Supplied records:
*** Block opens ***

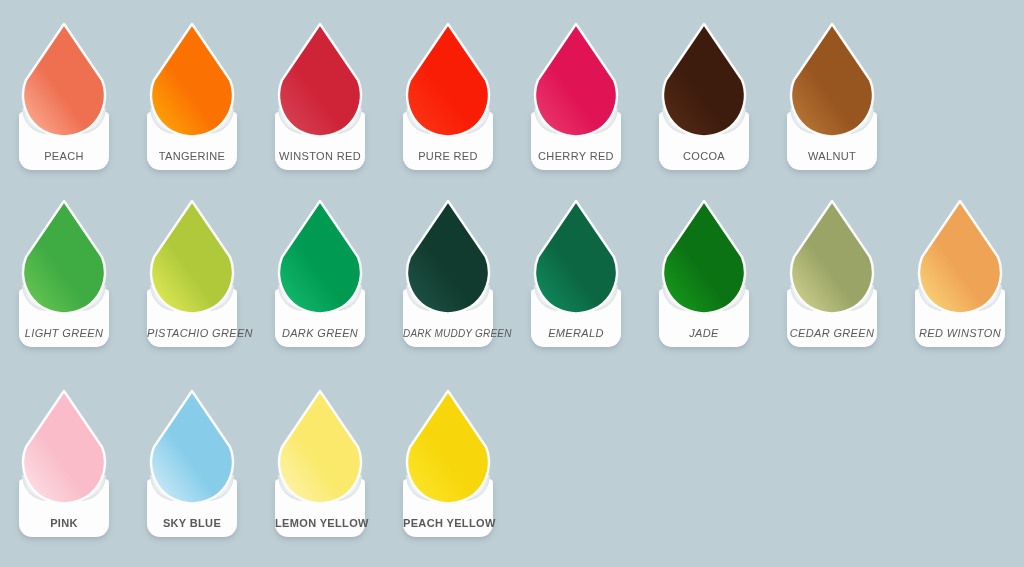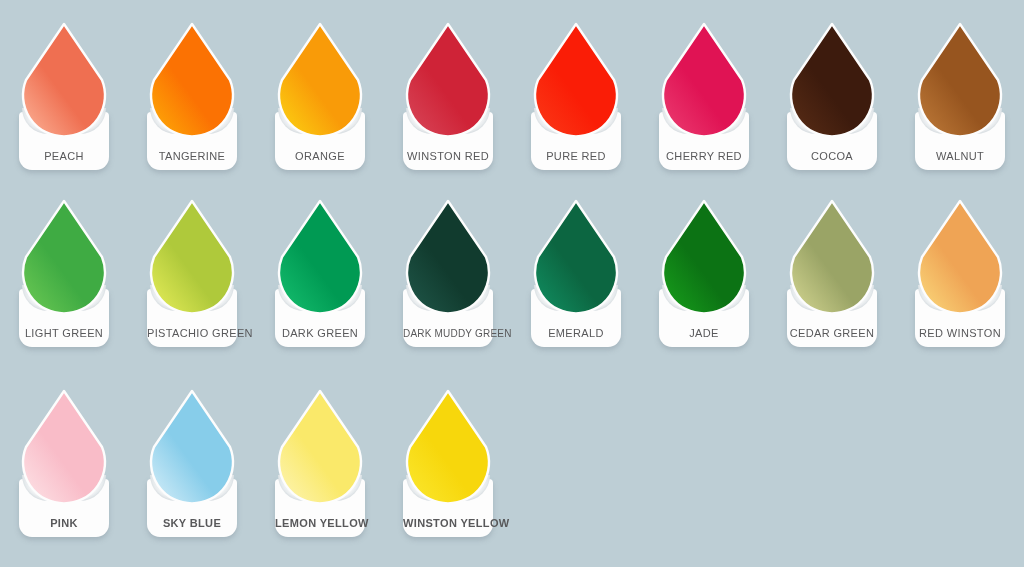--- a/index.html
+++ b/index.html
@@ -16,21 +16,21 @@
   }
   .row{
     position:absolute;
     left:0;
     width:1024px;
     height:160px;
     display:flex;
     justify-content:flex-start;
   }
   #row0{top:20px;}
-  #row1{top:197px;}
+  #row1{top:197px;font-style:italic;}
   #row2{top:387px;font-weight:bold;}
 
   
   .cell{
     position:relative;
     width:128px;
     height:160px;
     flex:0 0 128px;
   }
 
@@ -120,38 +120,20 @@
                 <stop offset="0.45" stop-color="#fb7203"></stop>
                 <stop offset="1" stop-color="#fb7203"></stop>
               </linearGradient>
             </defs>
             <path d="M50 4 L88 60 A41 41 0 1 1 12 60 Z" fill="url(#g1)" stroke="#fdfdfd" stroke-width="2.4" stroke-linejoin="round"></path>
           </svg>
         </div>
       </div>
       <div class="cell">
         <div class="card">
-          <div class="label">ORANGE</div>
-        </div>
-        <div class="lip"></div>
-        <div class="drop-wrap">
-          <svg viewBox="0 0 100 120">
-            <defs>
-              <linearGradient id="g2" x1="0" y1="1" x2="0.95" y2="0.05">
-                <stop offset="0" stop-color="#fcd513"></stop>
-                <stop offset="0.45" stop-color="#f99b08"></stop>
-                <stop offset="1" stop-color="#f99b08"></stop>
-              </linearGradient>
-            </defs>
-            <path d="M50 4 L88 60 A41 41 0 1 1 12 60 Z" fill="url(#g2)" stroke="#fdfdfd" stroke-width="2.4" stroke-linejoin="round"></path>
-          </svg>
-        </div>
-      </div>
-      <div class="cell">
-        <div class="card">
           <div class="label">WINSTON RED</div>
         </div>
         <div class="lip"></div>
         <div class="drop-wrap">
           <svg viewBox="0 0 100 120">
             <defs>
               <linearGradient id="g3" x1="0" y1="1" x2="0.95" y2="0.05">
                 <stop offset="0" stop-color="#d8485a"></stop>
                 <stop offset="0.45" stop-color="#cf2337"></stop>
                 <stop offset="1" stop-color="#cf2337"></stop>
@@ -430,21 +412,21 @@
                 <stop offset="0.45" stop-color="#fae96a"></stop>
                 <stop offset="1" stop-color="#fae96a"></stop>
               </linearGradient>
             </defs>
             <path d="M50 4 L88 60 A41 41 0 1 1 12 60 Z" fill="url(#g20)" stroke="#fdfdfd" stroke-width="2.4" stroke-linejoin="round"></path>
           </svg>
         </div>
       </div>
       <div class="cell">
         <div class="card">
-          <div class="label">WINSTON YELLOW</div>
+          <div class="label">PEACH YELLOW</div>
         </div>
         <div class="lip"></div>
         <div class="drop-wrap">
           <svg viewBox="0 0 100 120">
             <defs>
               <linearGradient id="g21" x1="0" y1="1" x2="0.95" y2="0.05">
                 <stop offset="0" stop-color="#fbe830"></stop>
                 <stop offset="0.45" stop-color="#f7d70c"></stop>
                 <stop offset="1" stop-color="#f7d70c"></stop>
               </linearGradient>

*** Block closes ***

Your assignment: Copy each line of the data that includes the word "fdfdfd".

Result:
             <path d="M50 4 L88 60 A41 41 0 1 1 12 60 Z" fill="url(#g1)" stroke="#fdfdfd" stroke-width="2.4" stroke-linejoin="round"></path>
-            <path d="M50 4 L88 60 A41 41 0 1 1 12 60 Z" fill="url(#g2)" stroke="#fdfdfd" stroke-width="2.4" stroke-linejoin="round"></path>
             <path d="M50 4 L88 60 A41 41 0 1 1 12 60 Z" fill="url(#g20)" stroke="#fdfdfd" stroke-width="2.4" stroke-linejoin="round"></path>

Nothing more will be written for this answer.